[Distinguished Lecture] Computing Closest Stable Non-negative Matrices
Speaker(s): Prof. Yurii Nesterov (CORE, UCL Belgium)
Time: 15:00-16:00 September 6, 2017
Venue: Lecture Hall, Jiayibing Building, Jingchunyuan 82, BICMR
Yurii Nesterov is a Russian mathematician, an internationally recognized expert in convex optimization, especially in the development of efficient algorithms and numerical optimization analysis. He is currently a professor at the Université catholique de Louvain (UCL). Nesterov is most famous for his work in convex optimization, including his 2004 book, considered a canonical reference on the subject. His main novel contribution is an accelerated version of gradient descent that converges considerably faster than ordinary gradient descent. His work with Arkadi Nemirovski in the 1994 book is the first to point out that interior point method can solve convex optimization problems, and the first to make a systematic study of semidefinite programming (SDP). Also in this book, they introduced the self-concordant functions which are useful in the analysis of Newton's method.
Abstract:
Problem of finding the closest stable matrix for a dynamical system has many applications.
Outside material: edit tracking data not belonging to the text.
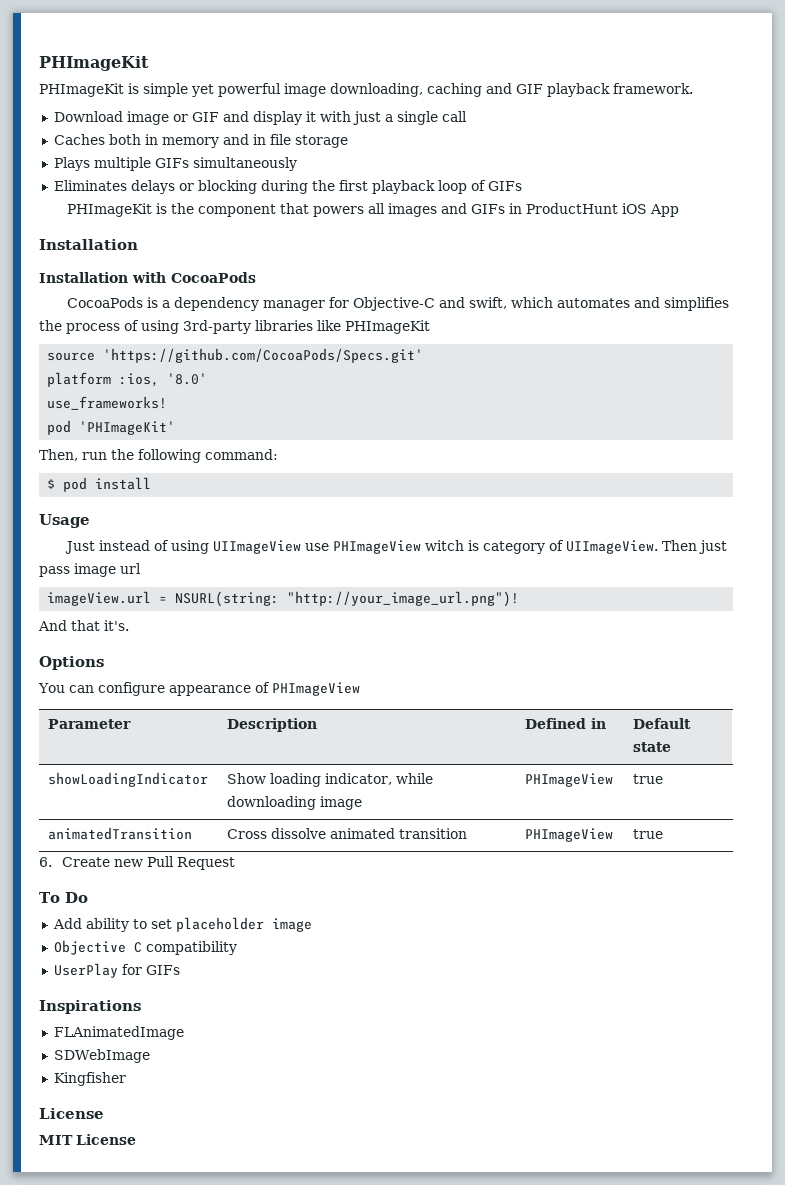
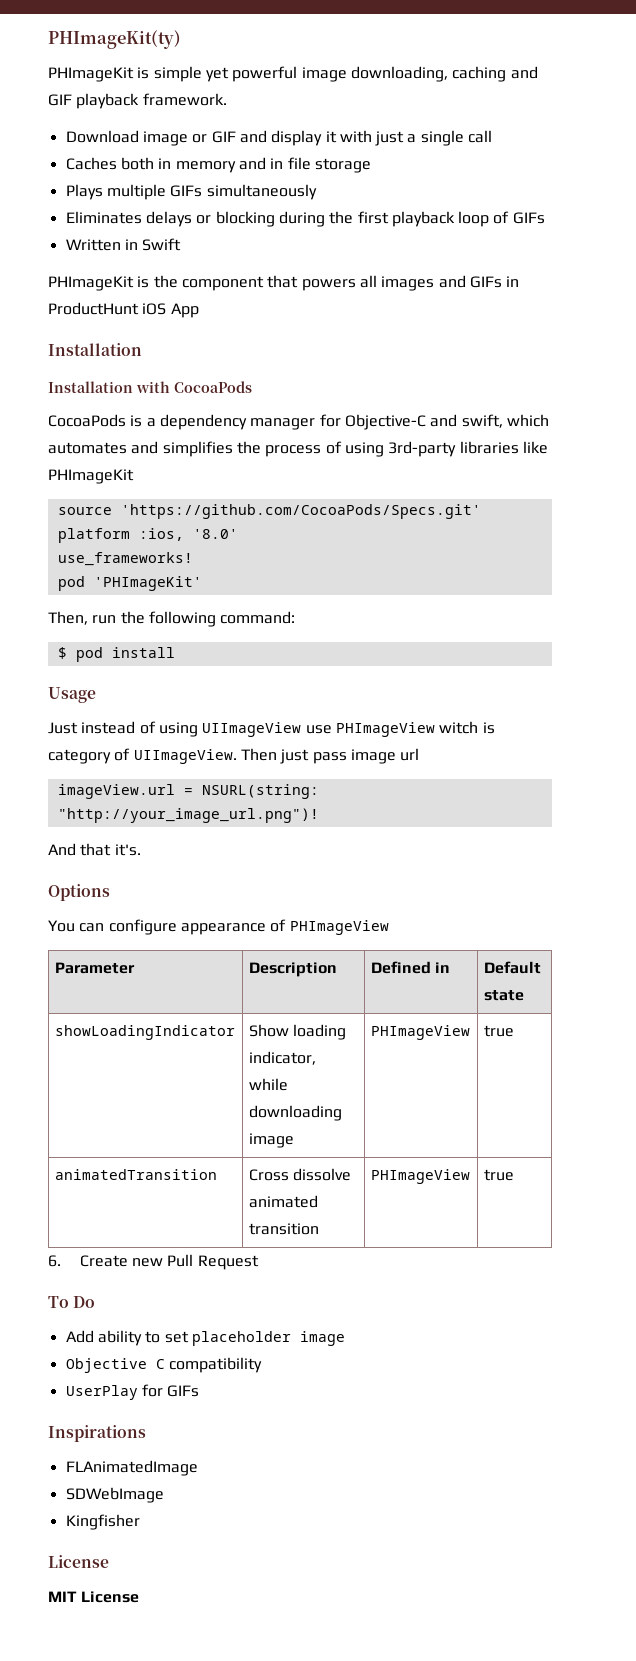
[39,56,149,71] PHImageKit -> [48,30,181,49] PHImageKit(ty)
(522, 186) none -> [65,238,182,251] // Written in Swift

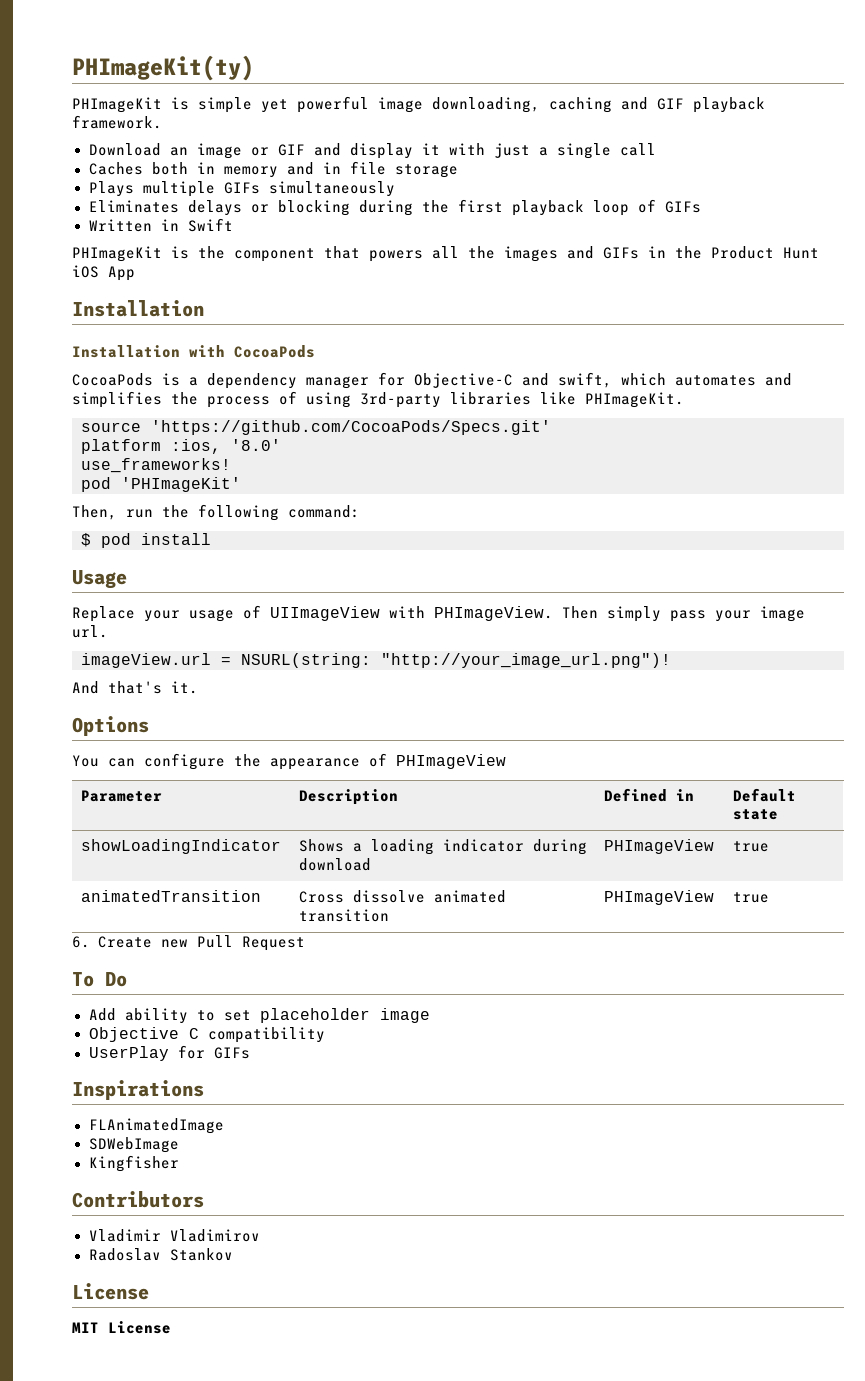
(139, 136) none -> [169,147,188,156] an
(377, 281) none -> [468,246,495,259] the
[48,302,139,315] ProductHunt -> [675,246,819,259] the Product Hunt
[48,469,134,484] PHImageKit -> [585,392,684,408] PHImageKit.
[48,721,495,737] [48,748,420,764] Just instead of using UIImageView use PHImageView witch is category of UIImageView. Then just pass image url -> [72,605,805,622] [72,625,108,638] Replace your usage of UIImageView with PHImageView. Then simply pass your image url.
[80,843,141,856] that it's. -> [108,681,198,694] that's it.
(177, 927) none -> [234,754,261,767] the
[248,1024,346,1040] [248,1051,316,1065] [248,1078,288,1091] [248,1105,342,1121] [248,1133,294,1148] Show loading indicator, while downloading image -> [298,839,587,855] [298,858,371,871] Shows a loading indicator during download
(140, 1522) none -> [72,1191,204,1208] [88,1229,260,1242] [88,1248,233,1261] // Contributors // Vladimir Vladimirov // Radoslav Stankov

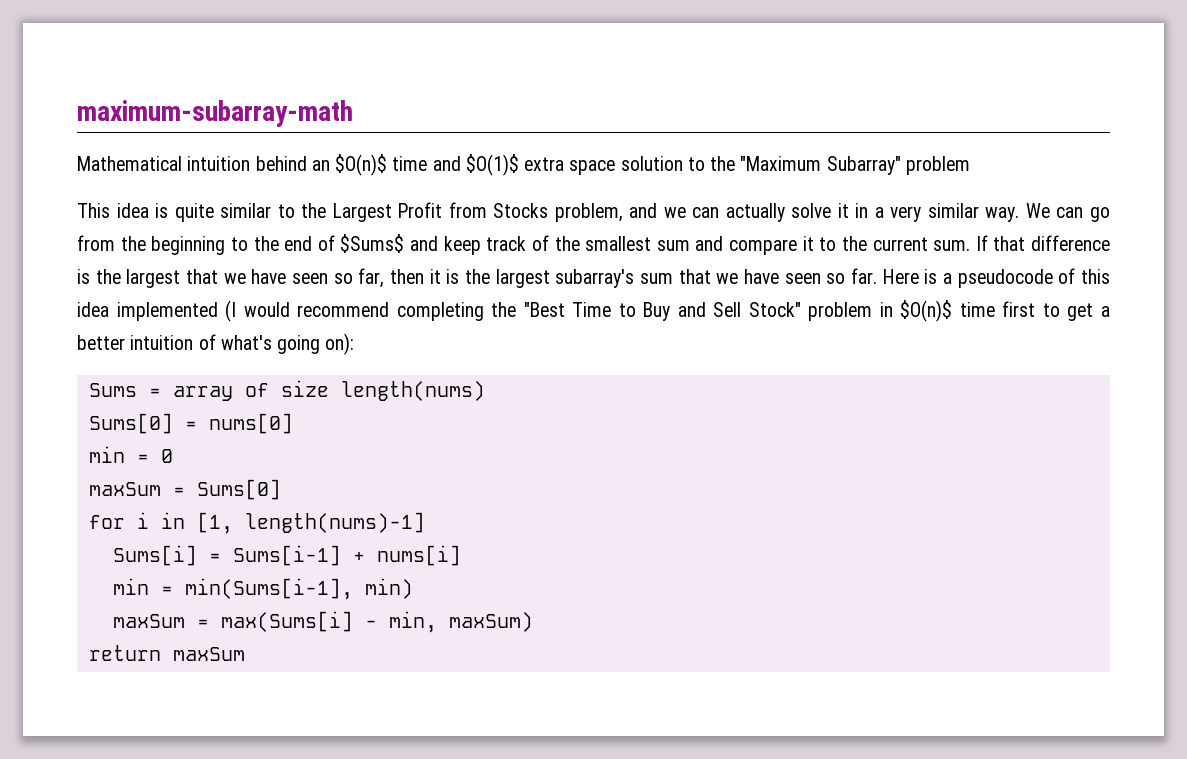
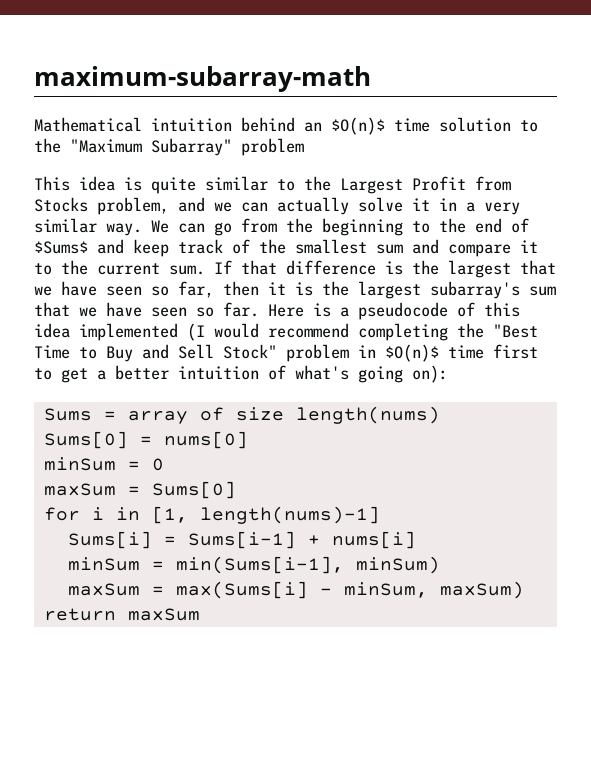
[432,154,616,176] and $O(1)$ extra space -> (430, 125) none
[88,446,125,463] min -> [43,457,116,471] minSum
[112,578,149,595] min -> [67,557,140,571] minSum
[364,578,413,599] min) -> [355,556,440,574] minSum)
[388,611,437,633] min, -> [343,582,428,598] minSum,

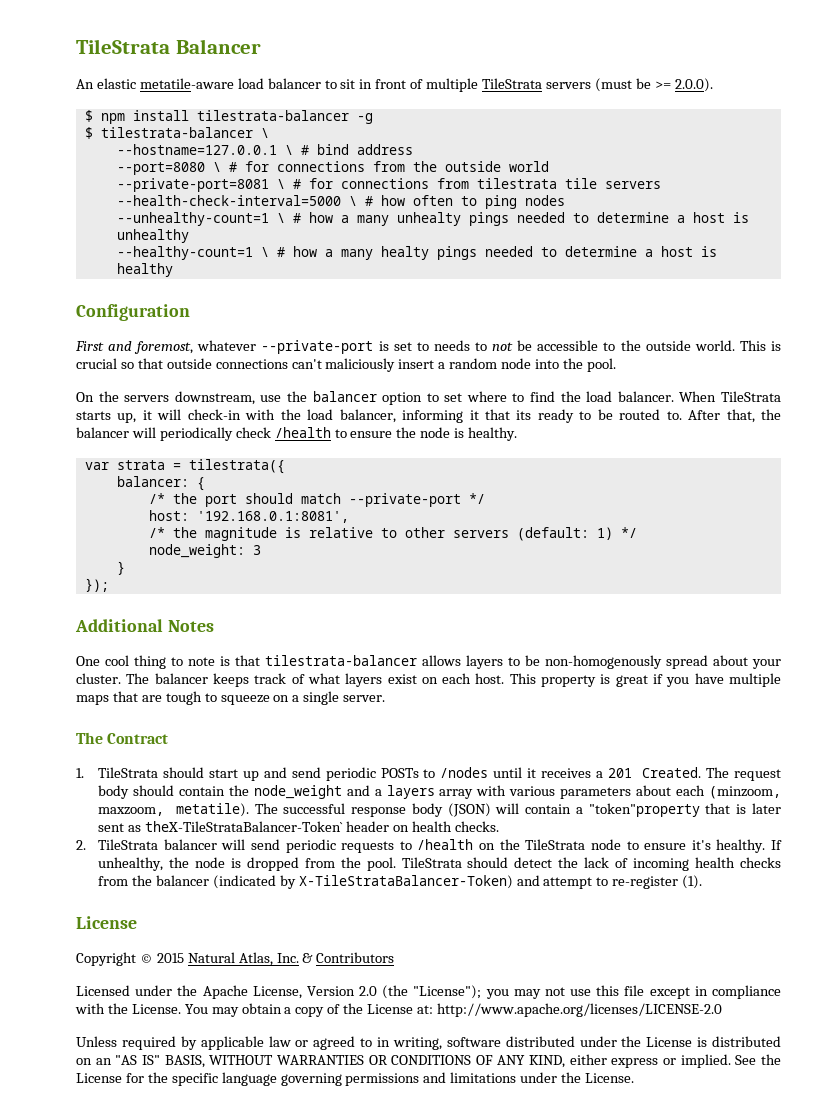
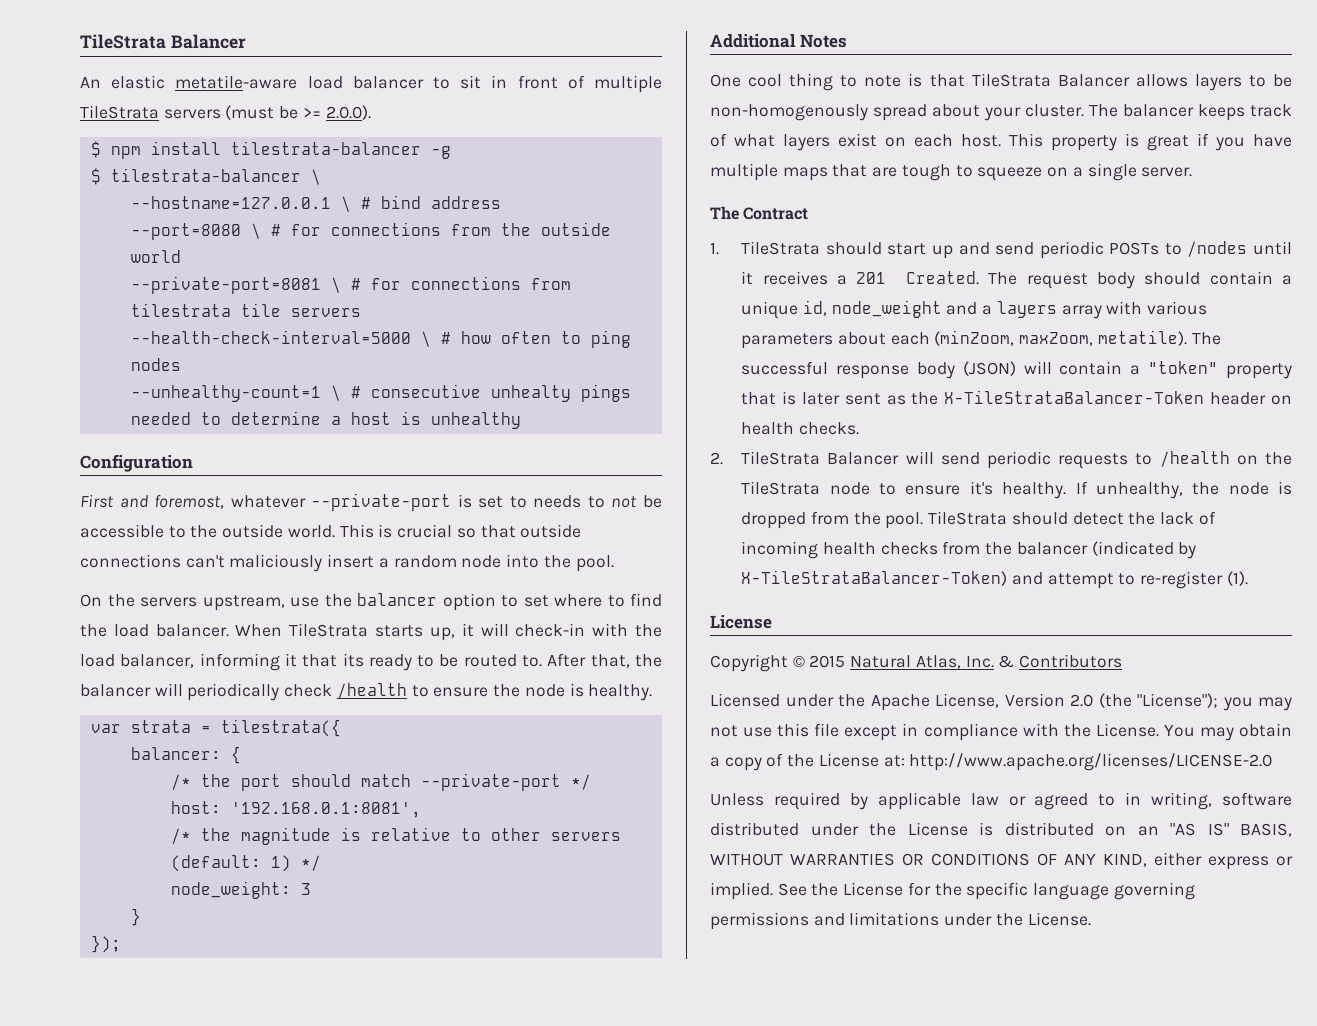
[308,212,389,226] how a many -> [370,384,481,398] consecutive
[116,246,717,260] [116,263,173,277] // --healthy-count=1 \ # how a many healty pings needed to determine a host is healthy -> (521, 420) none
[174,391,255,405] downstream, -> [202,595,285,611] upstream,
[265,655,417,666] tilestrata-balancer -> [971,73,1130,87] TileStrata Balancer
[228,785,249,796] the -> [1282,275,1292,285] [741,300,828,319] a unique id,
[708,786,781,799] [98,807,165,816] (minzoom, maxzoom, -> [934,330,1094,346] (minZoom, maxZoom,
[588,803,700,817] "token"property -> [1148,361,1292,379] "token" property
[144,821,343,832] theX-TileStrataBalancer-Token` -> [911,390,1205,405] the X-TileStrataBalancer-Token
[163,839,217,850] balancer -> [827,452,900,465] Balancer

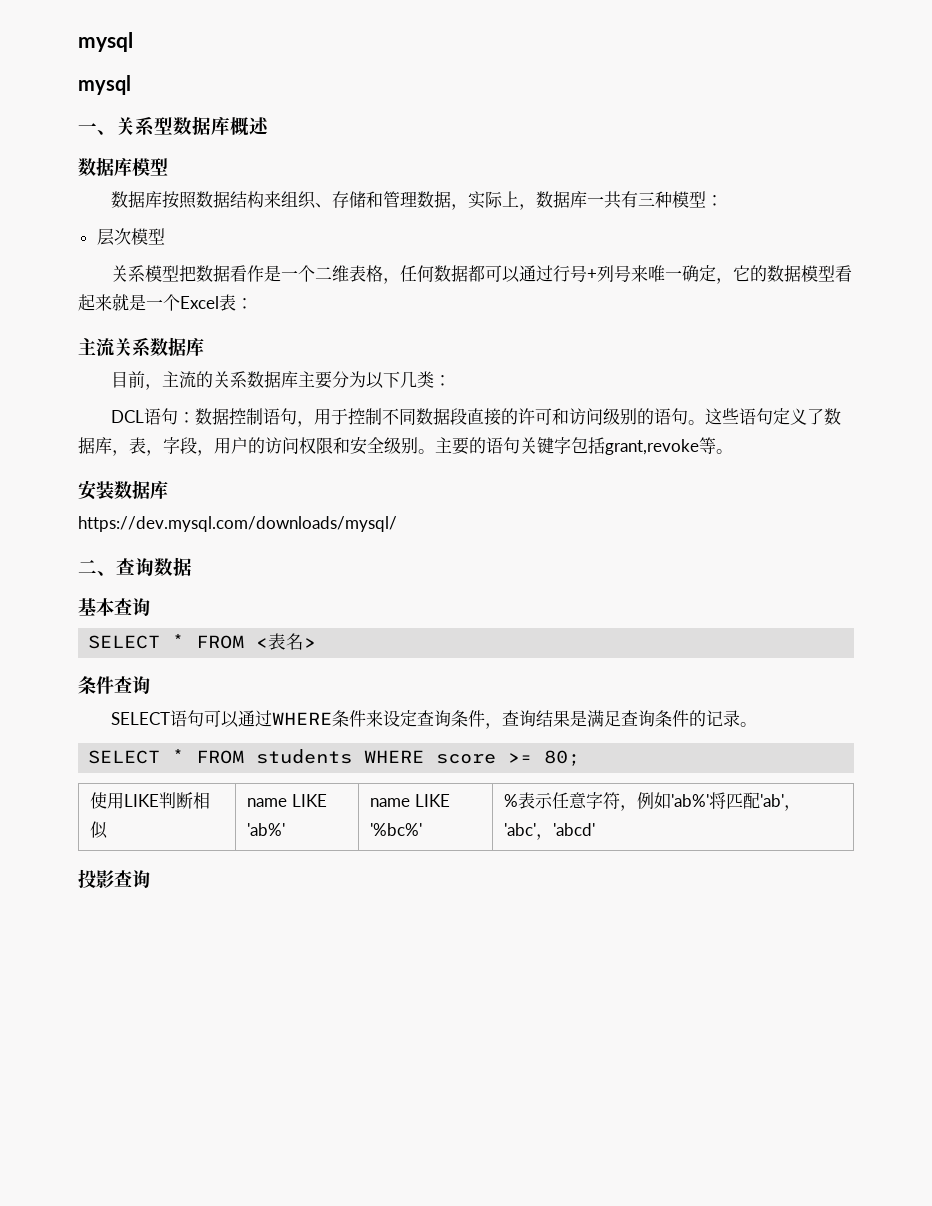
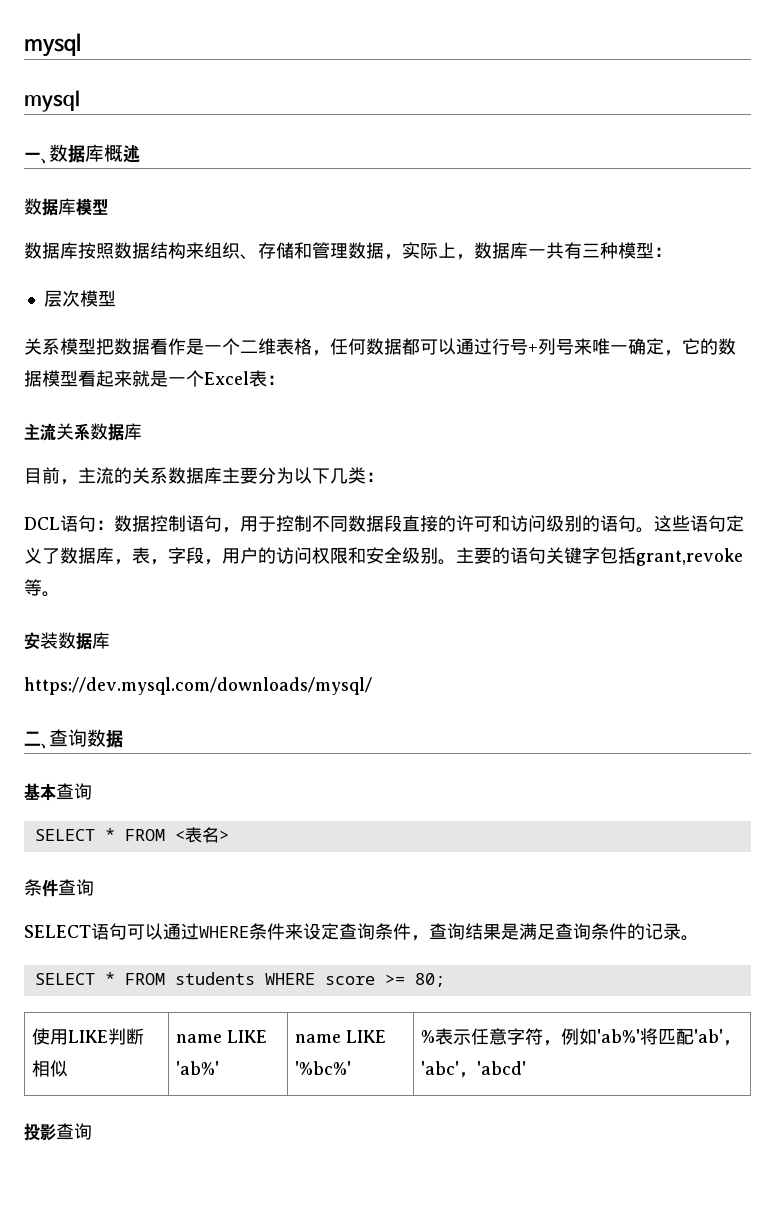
[116,116,173,136] 关系型 -> (49, 161) none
It is well studied both for continuous and discrete-time systems, and the corresponding optimization problems are formulated for various matrix norms. As a rule, non-convexity of these formulations does not allow finding their global solutions. In this paper, we analyze positive discrete-time systems. They also suffer from non-convexity of the stability region, and the problem in the Frobenius norm or in Euclidean norm remains hard for them. However, it turns out that for certain polyhedral norms, the situation is much better. We show, that for the distances measured in the max-norm, we can find exact solution of the corresponding nonconvex projection problems in polynomial time. For the distance measured in the operator $\ell_{\infty}$-norm or $\ell_{1}$-norm, the exact solution is also efficiently found. To this end, we develop a modification of the recently introduced spectral simplex method. On the other hand, for all these three norms, we obtain exact descriptions of the region of stability around a given stable matrix. In the case of max-norm, this can be seen as an analogue of Kharitonov's theorem for non-negative matrices.
This is a joint work with V. Protasov (Moscow State University).